Source records
--- START ---
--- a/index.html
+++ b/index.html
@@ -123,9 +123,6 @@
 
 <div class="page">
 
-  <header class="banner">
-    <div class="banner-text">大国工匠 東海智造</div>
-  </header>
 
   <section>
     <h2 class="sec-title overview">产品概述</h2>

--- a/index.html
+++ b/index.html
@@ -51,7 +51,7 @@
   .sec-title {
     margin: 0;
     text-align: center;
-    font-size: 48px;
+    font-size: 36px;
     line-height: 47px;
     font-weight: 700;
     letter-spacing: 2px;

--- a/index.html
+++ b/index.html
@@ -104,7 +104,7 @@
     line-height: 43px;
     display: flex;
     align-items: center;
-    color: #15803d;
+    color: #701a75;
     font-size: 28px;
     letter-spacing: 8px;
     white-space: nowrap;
--- END ---
--- START ---
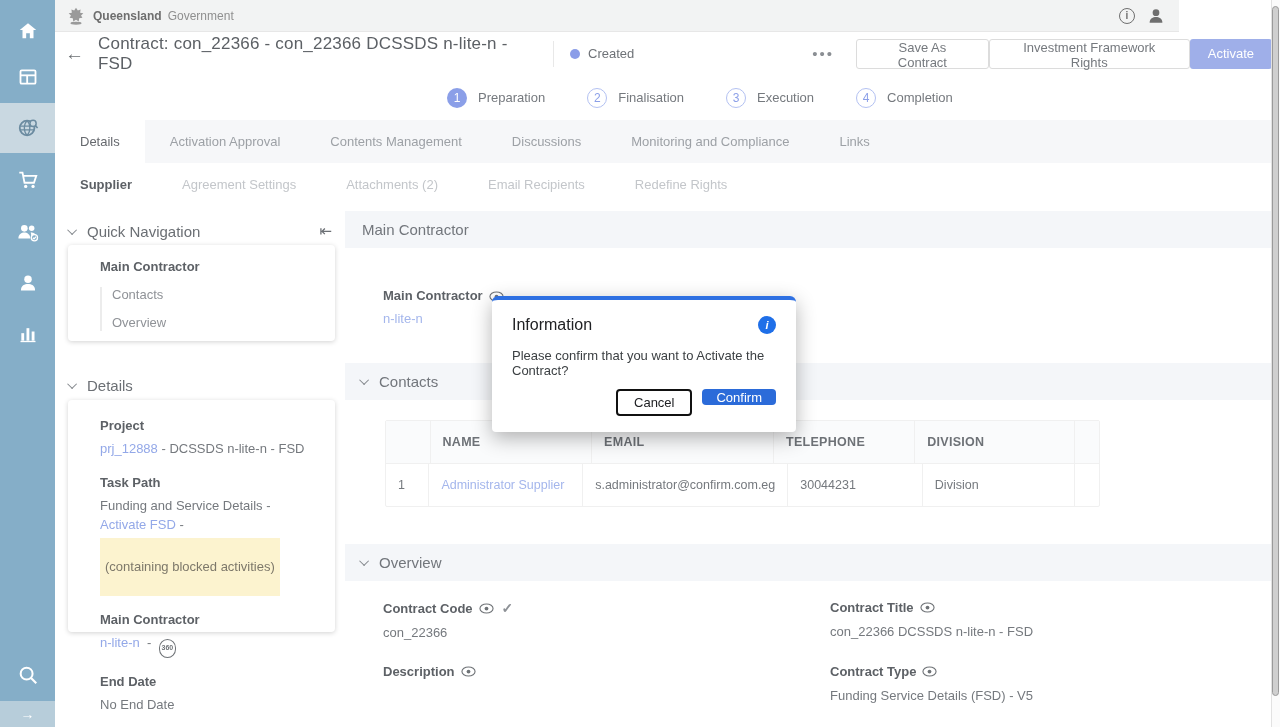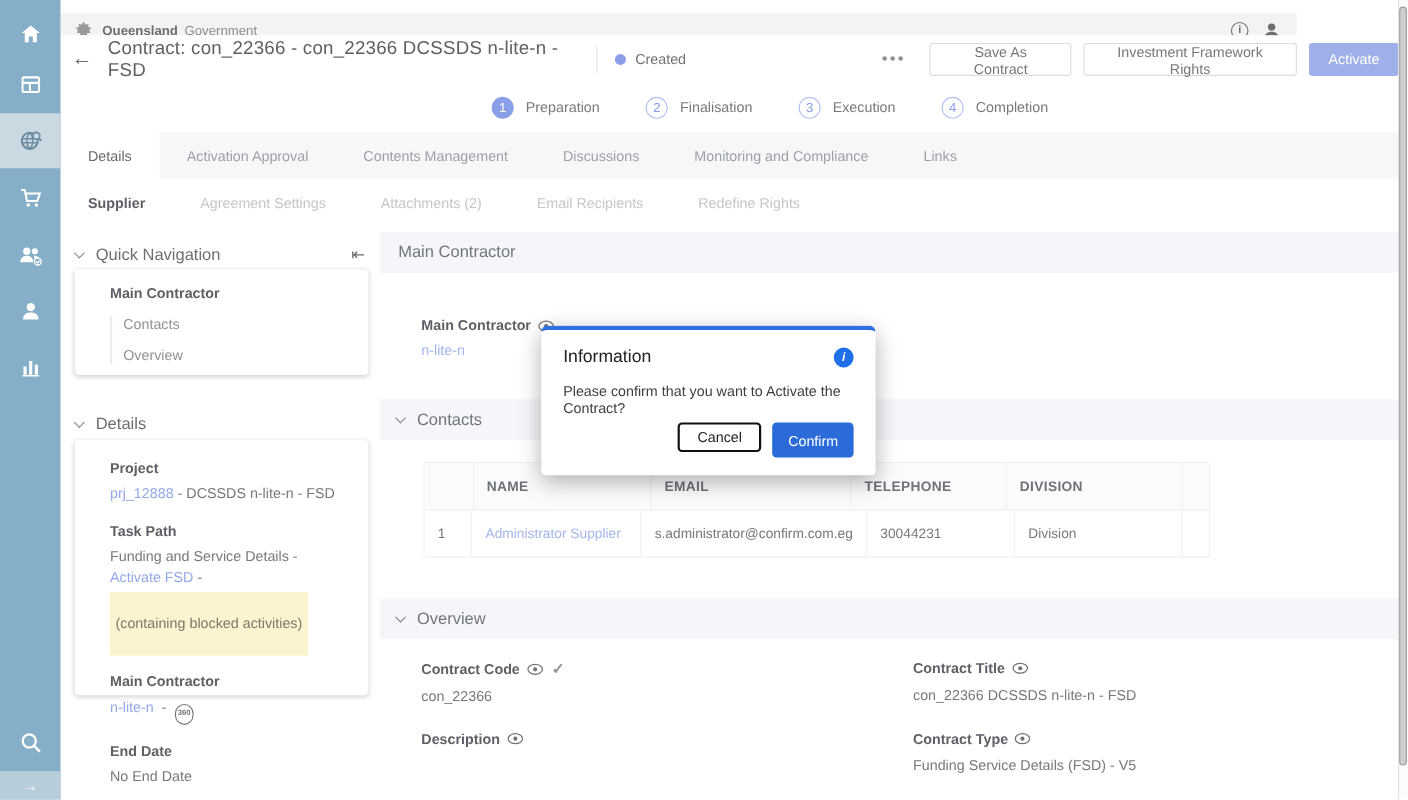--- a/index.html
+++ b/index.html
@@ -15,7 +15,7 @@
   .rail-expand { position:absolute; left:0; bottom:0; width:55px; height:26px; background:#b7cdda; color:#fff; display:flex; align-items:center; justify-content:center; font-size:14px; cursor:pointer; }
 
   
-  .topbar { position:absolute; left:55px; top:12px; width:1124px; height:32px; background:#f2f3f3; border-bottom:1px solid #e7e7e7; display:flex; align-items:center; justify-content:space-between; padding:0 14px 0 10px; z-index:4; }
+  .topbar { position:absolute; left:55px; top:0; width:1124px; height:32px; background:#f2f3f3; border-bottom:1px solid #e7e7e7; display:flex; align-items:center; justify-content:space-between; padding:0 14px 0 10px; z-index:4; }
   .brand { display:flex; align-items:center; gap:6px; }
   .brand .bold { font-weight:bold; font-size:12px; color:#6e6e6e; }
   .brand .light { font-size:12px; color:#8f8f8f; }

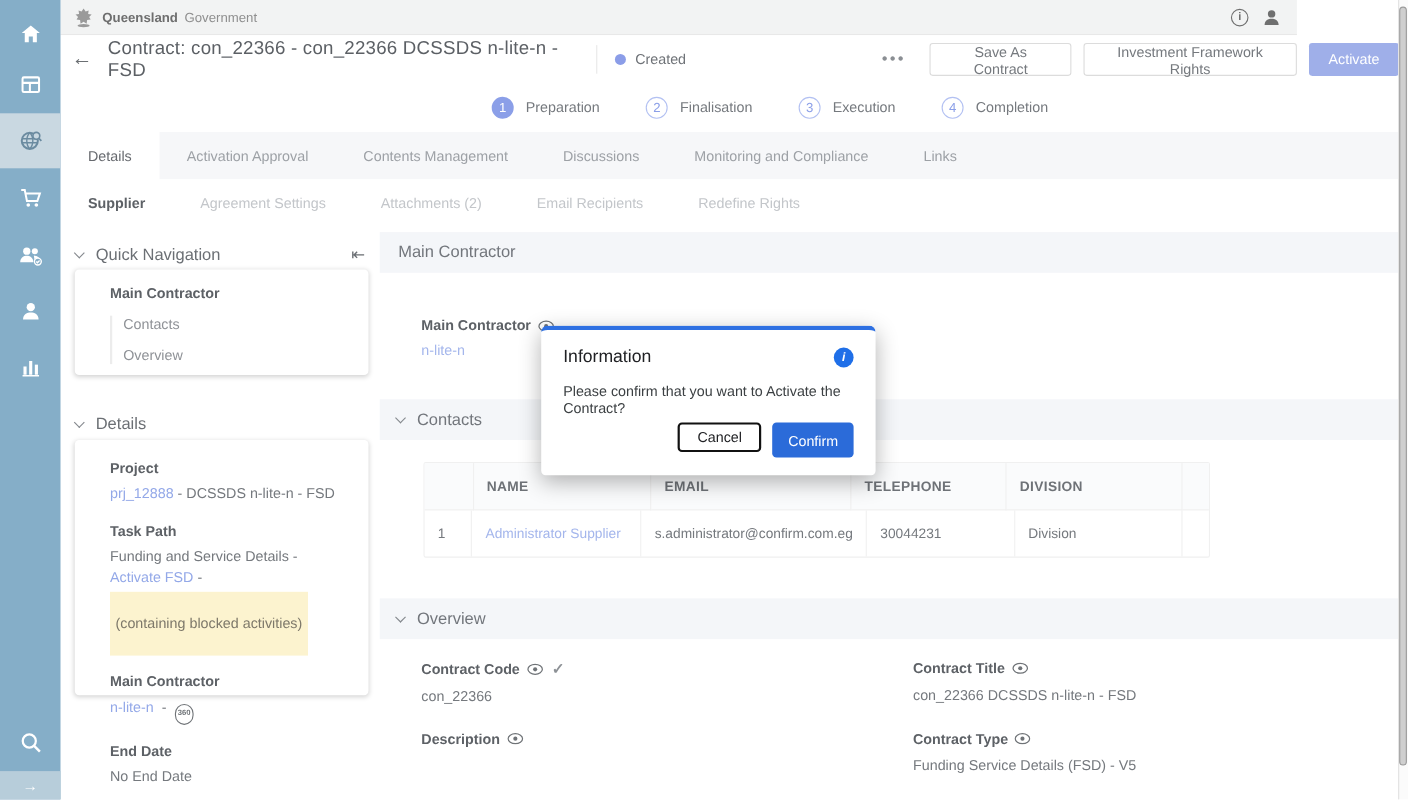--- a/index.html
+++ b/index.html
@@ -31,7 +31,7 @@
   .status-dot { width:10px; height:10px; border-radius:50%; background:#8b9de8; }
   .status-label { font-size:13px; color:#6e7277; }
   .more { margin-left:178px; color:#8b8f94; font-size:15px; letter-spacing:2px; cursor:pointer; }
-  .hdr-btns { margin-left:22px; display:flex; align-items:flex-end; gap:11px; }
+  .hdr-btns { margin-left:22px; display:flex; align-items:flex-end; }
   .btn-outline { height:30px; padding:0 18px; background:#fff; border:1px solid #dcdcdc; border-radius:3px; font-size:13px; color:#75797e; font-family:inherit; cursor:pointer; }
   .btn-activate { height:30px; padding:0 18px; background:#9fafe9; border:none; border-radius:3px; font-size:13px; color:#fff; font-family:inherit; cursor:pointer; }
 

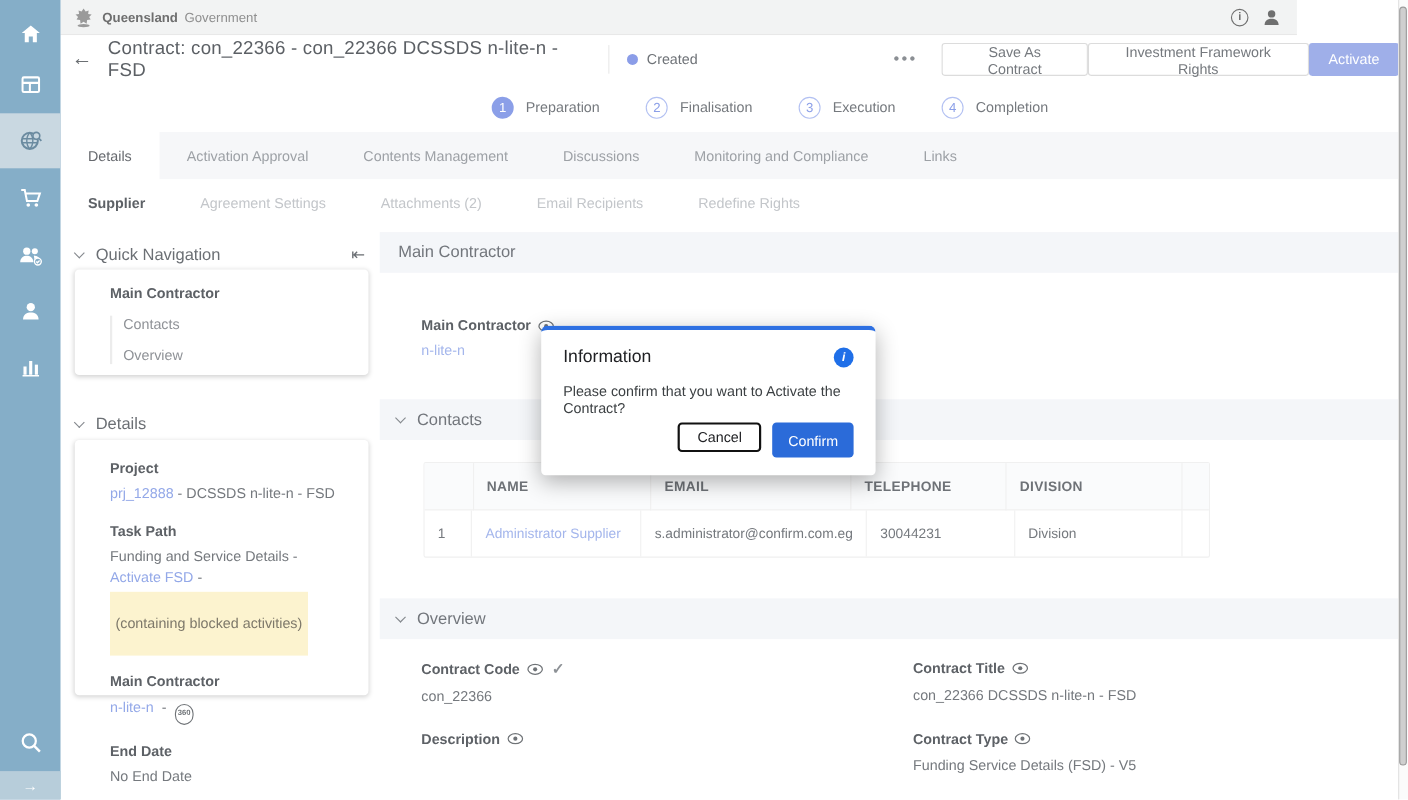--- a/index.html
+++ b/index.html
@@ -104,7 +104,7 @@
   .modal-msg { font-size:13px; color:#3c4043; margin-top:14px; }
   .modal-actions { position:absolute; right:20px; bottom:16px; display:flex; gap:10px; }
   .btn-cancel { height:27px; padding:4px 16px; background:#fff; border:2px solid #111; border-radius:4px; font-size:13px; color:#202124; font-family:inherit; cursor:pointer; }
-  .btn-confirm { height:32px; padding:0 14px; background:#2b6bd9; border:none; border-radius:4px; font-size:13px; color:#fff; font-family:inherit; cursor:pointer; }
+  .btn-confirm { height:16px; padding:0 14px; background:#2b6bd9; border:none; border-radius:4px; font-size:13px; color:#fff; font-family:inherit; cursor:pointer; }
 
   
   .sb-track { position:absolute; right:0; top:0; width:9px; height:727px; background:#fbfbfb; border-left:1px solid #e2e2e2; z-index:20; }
--- END ---
TO DO: Report, from the entries above, each line where "between" is found.

TASK RESPONSE:
-  .topbar { position:absolute; left:55px; top:12px; width:1124px; height:32px; background:#f2f3f3; border-bottom:1px solid #e7e7e7; display:flex; align-items:center; justify-content:space-between; padding:0 14px 0 10px; z-index:4; }
+  .topbar { position:absolute; left:55px; top:0; width:1124px; height:32px; background:#f2f3f3; border-bottom:1px solid #e7e7e7; display:flex; align-items:center; justify-content:space-between; padding:0 14px 0 10px; z-index:4; }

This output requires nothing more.